The cult of the dead is a prominet aspect of the culture of the Vlachs of Eastern Serbia, which in some regions is still important to this day. For many Vlachs, their dead were so important that villages would lack cemetaries, as the dead would be buried within the gardens of family members. They would regularly bring food and other offerings to the graves of their family members to help them in their afterlives and honor them as well as a series of old spirits; today in some villages this tradition continues, they offer even televisions to their ancestors, which has made some of these villages a site of tourism - thought others see less tourism, perhaps and allegedly in part due to fear of tales of Vlach magic and its power.
The dead were important to a long series of rituals as well.
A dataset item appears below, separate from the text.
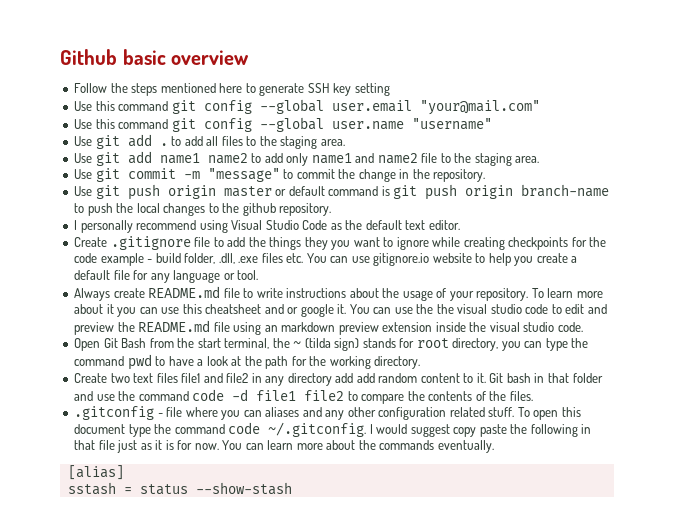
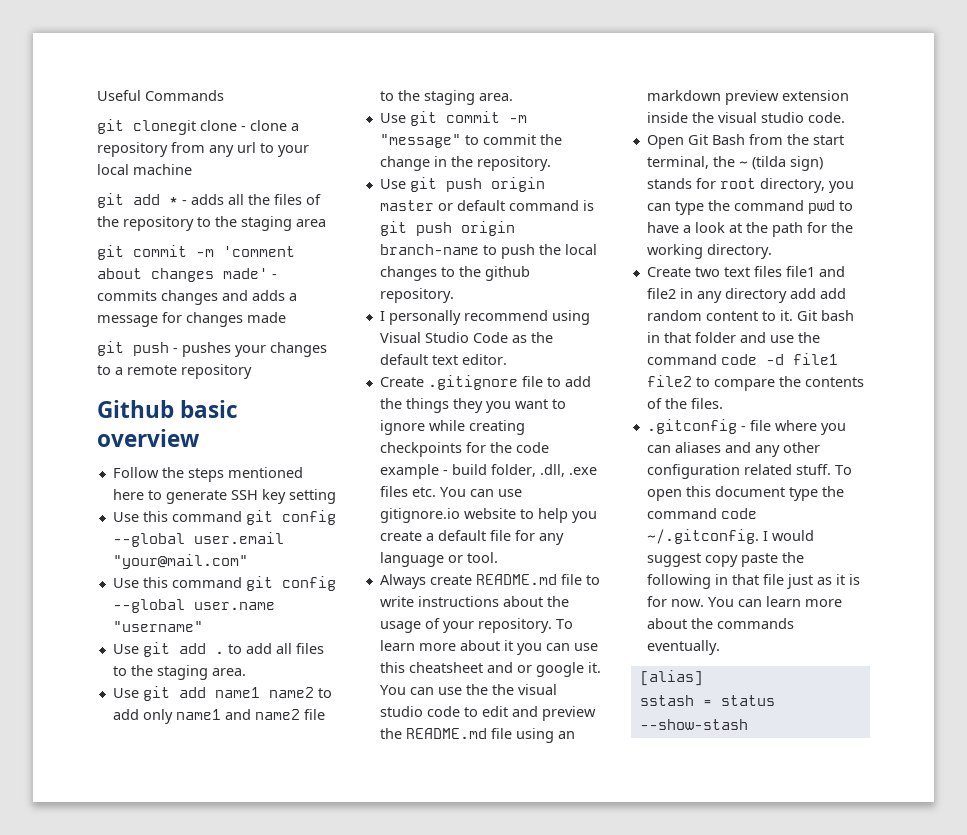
(60, 57) none -> [97,90,224,101] [97,119,299,135] [97,142,309,157] [97,164,192,175] [97,193,321,208] [97,216,326,231] [97,245,295,260] [97,268,277,282] [97,290,297,305] [97,312,286,327] [97,341,327,357] [97,364,252,379] Useful Commands // git clonegit clone - clone a repository from any url to your local machine // git add * - adds all the files of the repository to the staging area // git commit -m 'comment about changes made' - commits changes and adds a message for changes made // git push - pushes your changes to a remote repository //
Ritual dances, ceremonies, and celebrations would often be held in grave sights, many times involving offerings being brought, a fire being made, dances, music, and seer/healer women - a form of "shamanic" practice kept to this day - would fall into trances and with the help of the dead and spirits, heal individuals or tell their future.
Funerals were an important event, as were other rituals afterwards - notably the Vlachs of Eastern Serbia would hold weddings for family members which passed too young so that they would not go unmarried in the afterlife. There was a habit as well of at times digging up the dead, either to check that they were indeed dead (especially if they kept visiting people in dreams after weeks passed from their death), if they had not turned into melicious supernatural spirits, or to ask for their help - a somewhat taboo practice which until recently had survived in regions of Romania as well.